INFORMATION SHOWN:

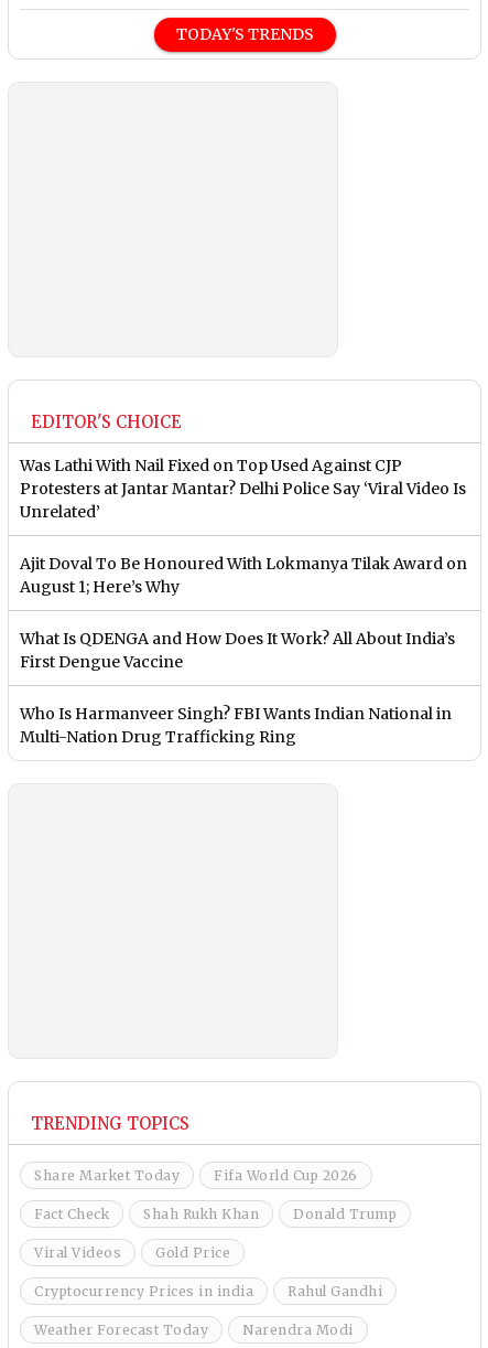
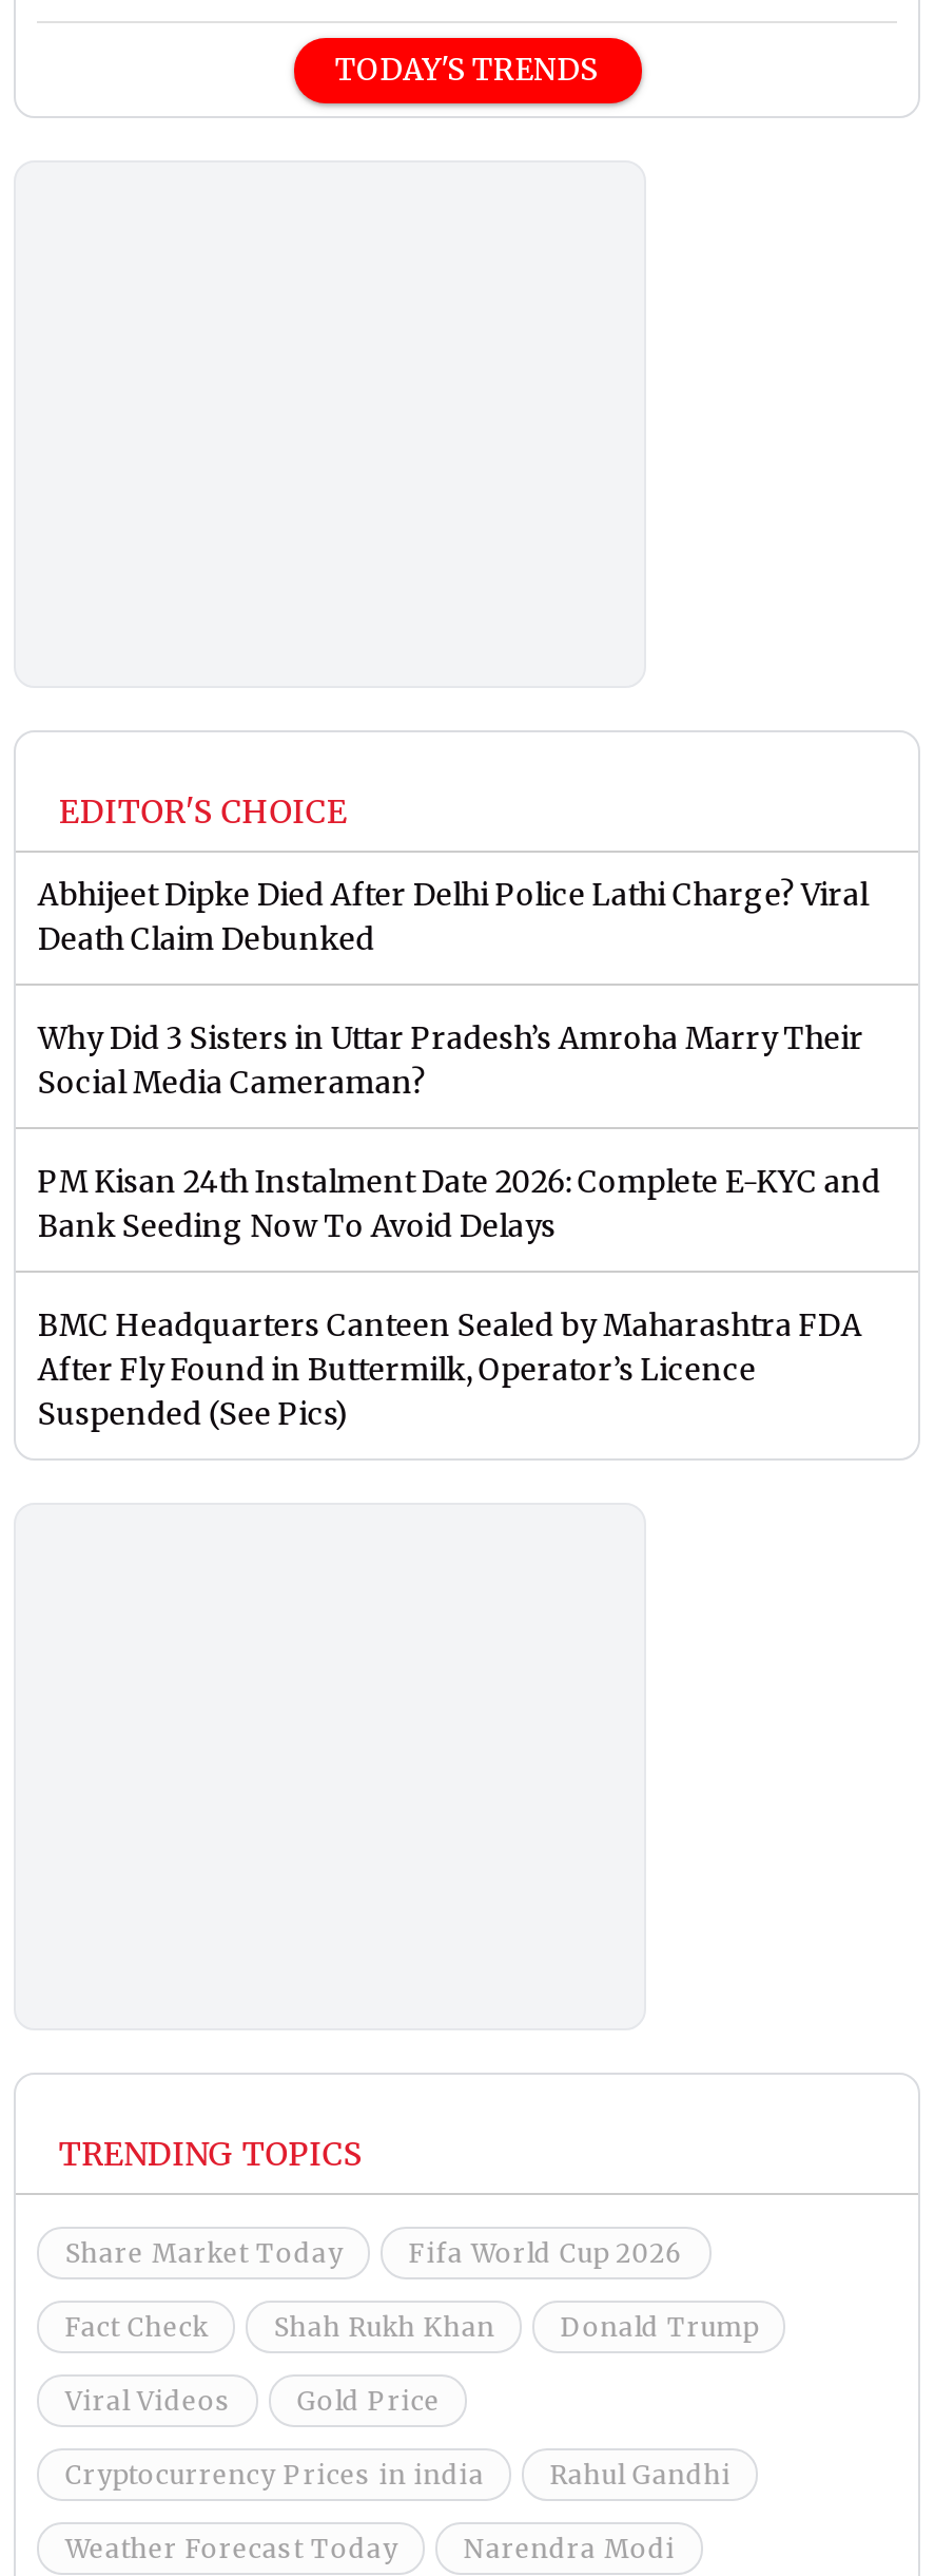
[20,455,466,522] Was Lathi With Nail Fixed on Top Used Against CJP | Protesters at Jantar Mantar? Delhi Police Say ‘Viral Video Is | Unrelated’ -> [38,876,868,958] Abhijeet Dipke Died After Delhi Police Lathi Charge? Viral | Death Claim Debunked
[20,554,467,597] Ajit Doval To Be Honoured With Lokmanya Tilak Award on | August 1; Here’s Why -> [38,1019,864,1102] Why Did 3 Sisters in Uttar Pradesh’s Amroha Marry Their | Social Media Cameraman?
[20,629,455,672] What Is QDENGA and How Does It Work? All About India’s | First Dengue Vaccine -> [38,1163,881,1245] PM Kisan 24th Instalment Date 2026: Complete E-KYC and | Bank Seeding Now To Avoid Delays
[20,704,452,747] Who Is Harmanveer Singh? FBI Wants Indian National in | Multi-Nation Drug Trafficking Ring -> [38,1306,862,1433] BMC Headquarters Canteen Sealed by Maharashtra FDA | After Fly Found in Buttermilk, Operator’s Licence | Suspended (See Pics)

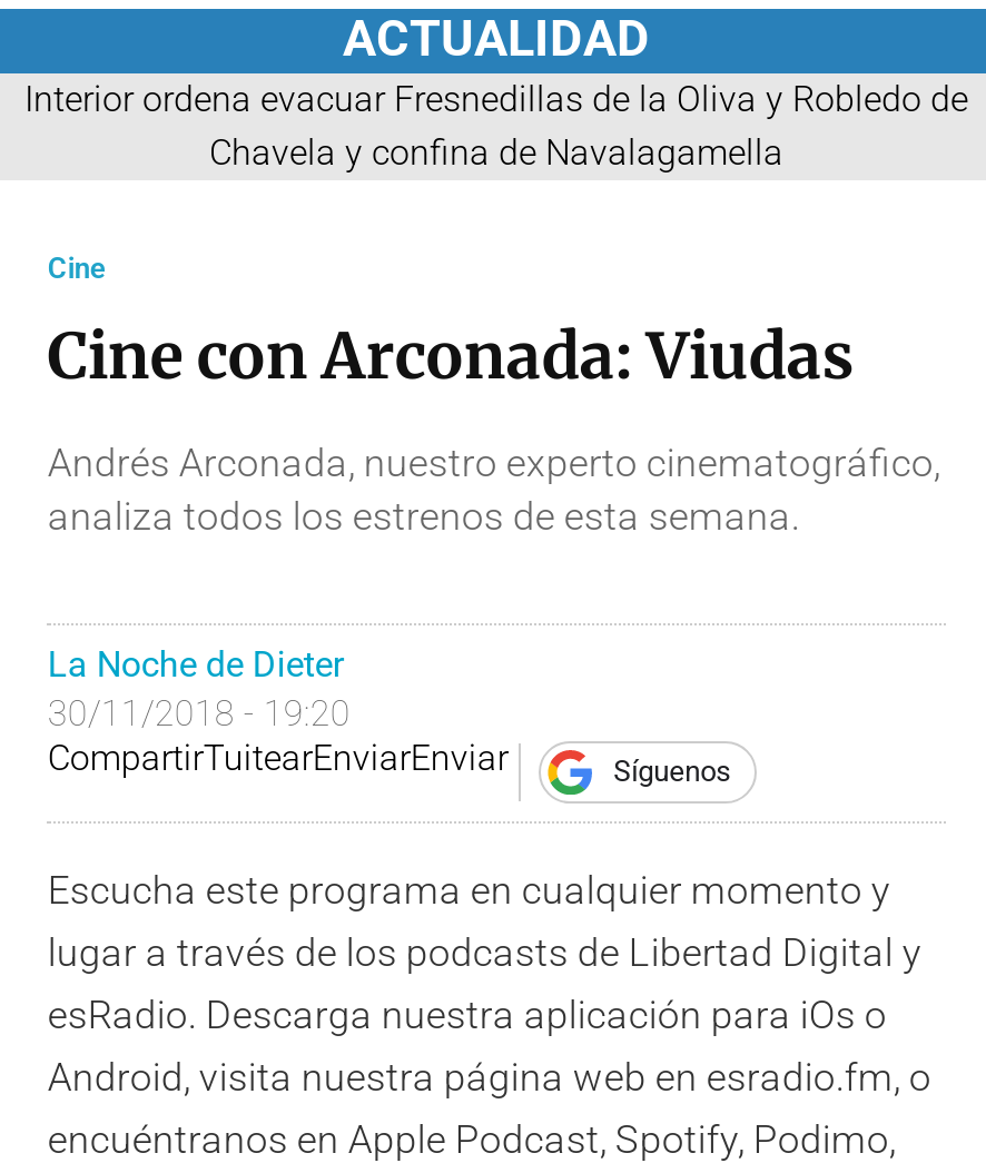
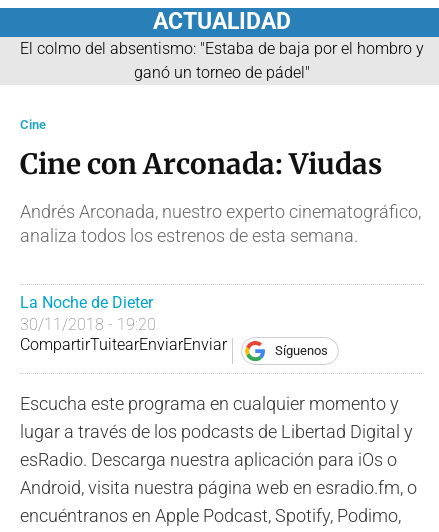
[24,77,968,173] Interior ordena evacuar Fresnedillas de la Oliva y Robledo de | Chavela y confina de Navalagamella -> [20,39,424,82] El colmo del absentismo: "Estaba de baja por el hombro y | ganó un torneo de pádel"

TASK REQUIREMENTS:
Would you please reproduce verbatim the run of lines that opens the listing and ends with the line holding "[20,629,455,672] What Is", and only that run, leaving every picture out?

RESPONSE:
[20,455,466,522] Was Lathi With Nail Fixed on Top Used Against CJP | Protesters at Jantar Mantar? Delhi Police Say ‘Viral Video Is | Unrelated’ -> [38,876,868,958] Abhijeet Dipke Died After Delhi Police Lathi Charge? Viral | Death Claim Debunked
[20,554,467,597] Ajit Doval To Be Honoured With Lokmanya Tilak Award on | August 1; Here’s Why -> [38,1019,864,1102] Why Did 3 Sisters in Uttar Pradesh’s Amroha Marry Their | Social Media Cameraman?
[20,629,455,672] What Is QDENGA and How Does It Work? All About India’s | First Dengue Vaccine -> [38,1163,881,1245] PM Kisan 24th Instalment Date 2026: Complete E-KYC and | Bank Seeding Now To Avoid Delays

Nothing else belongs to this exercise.